New York, June 10, 2010—The Committee to Protect Journalists condemns a suspended prison sentence handed to a journalist this week over an article raising questions about the unsolved murder of a government official.
On Monday, a criminal court in the capital, Libreville, convicted Jonas Moulenda, a reporter with the state-owned daily L’Union, on charges of criminal defamation and gave him a suspended three-month prison sentence and a fine of 500,000 CFA francs (US$900), according to news reports and local journalists. Moulenda’s lawyer, Lubin Ntoutoume, told CPJ that both the defense and the public prosecutor have appealed the ruling, adding that the public prosecutor had also requested Moulenda’s acquittal during this trial due to lack of evidence. The case has been dismissed by two judges on separate occasions since last year because of procedural irregularities, he said. Ntoutoume said he believes the two lawyers’ pleas were ignored because of political interference.
The charges relate to a November 2009 article in which Moulenda raised questions about the unsolved murder of René Ziza, who was credited with fighting corruption while in charge of Gabon’s maritime transport agency, the Council of Shippers. Moulenda’s article alleged that an internal audit under Ziza had uncovered the embezzlement of more than 1 billion CFA francs (US$1.7 million), possibly leading some unnamed agency officials to mastermind his murder. Alfred Nguia Banda, Ziza’s predecessor as the head of the council, filed a complaint.

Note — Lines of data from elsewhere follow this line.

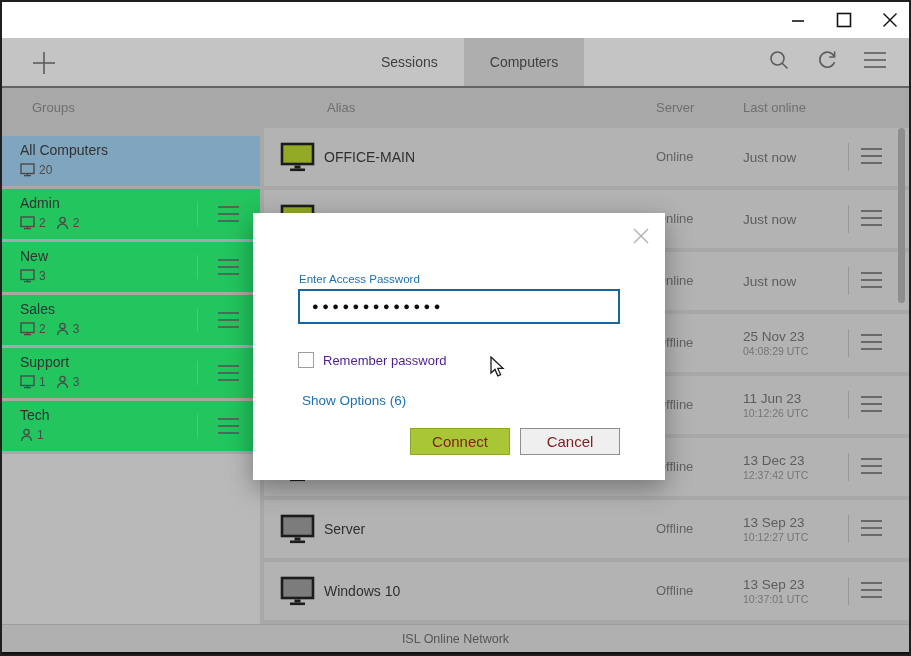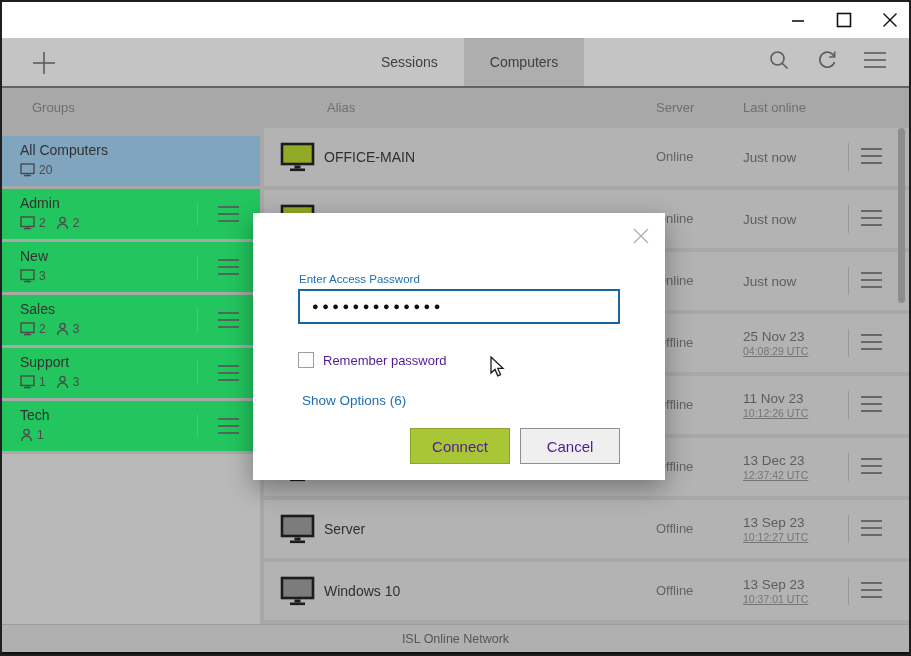"04:08:29 UTC" .ltime { text-decoration: underline -> none }
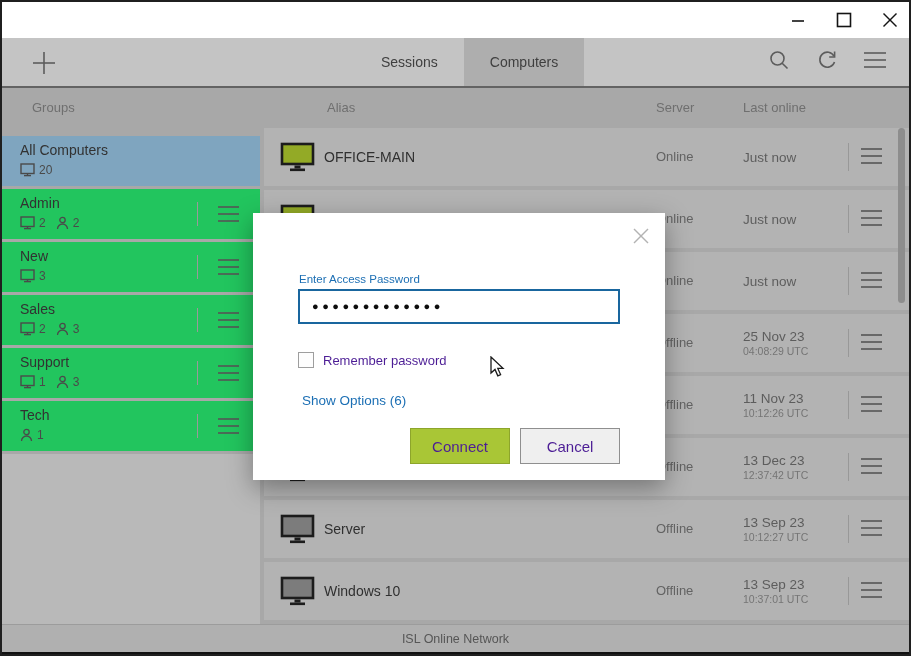"11 Nov 23" span.ldate { text: Nov -> Jun }
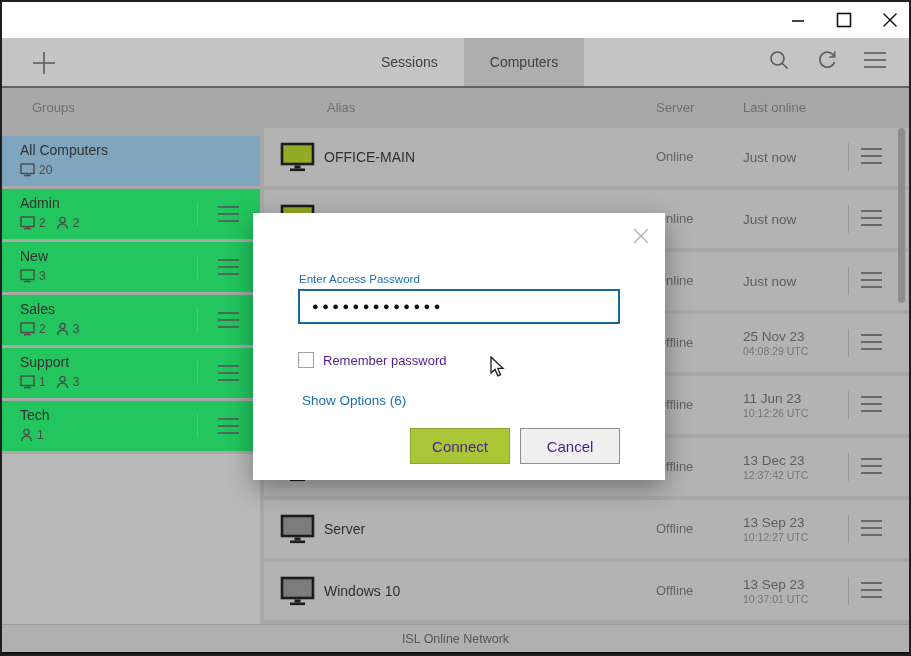"Connect" .dbtn { color: #4c1d95 -> #7f1d1d; height: 36px -> 27px }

“The entire case against Jonas Moulenda is preposterous,” said CPJ Africa Program Coordinator Tom Rhodes. “Even the prosecution tried to drop it. Yet the court has persisted in pursuing our colleague for raising serious questions about corruption in Gabon. We call on the appeals court to throw out this absurd conviction.”
Moulenda carried out an exclusive investigative report in September 2009 in the oil hub city of Port-Gentil—which had been devastated by deadly violence following Gabon’s disputed presidential polls—and has faced harassment ever since. After L’Union published interviews of residents suggesting more people had been killed than reported by the government, security agents briefly detained the paper’s editor, Albert Yangari, and raided Moulenda’s home. He went into temporary hiding after reporting telephone death threats with chilling references to slain editor Norbert Zongo.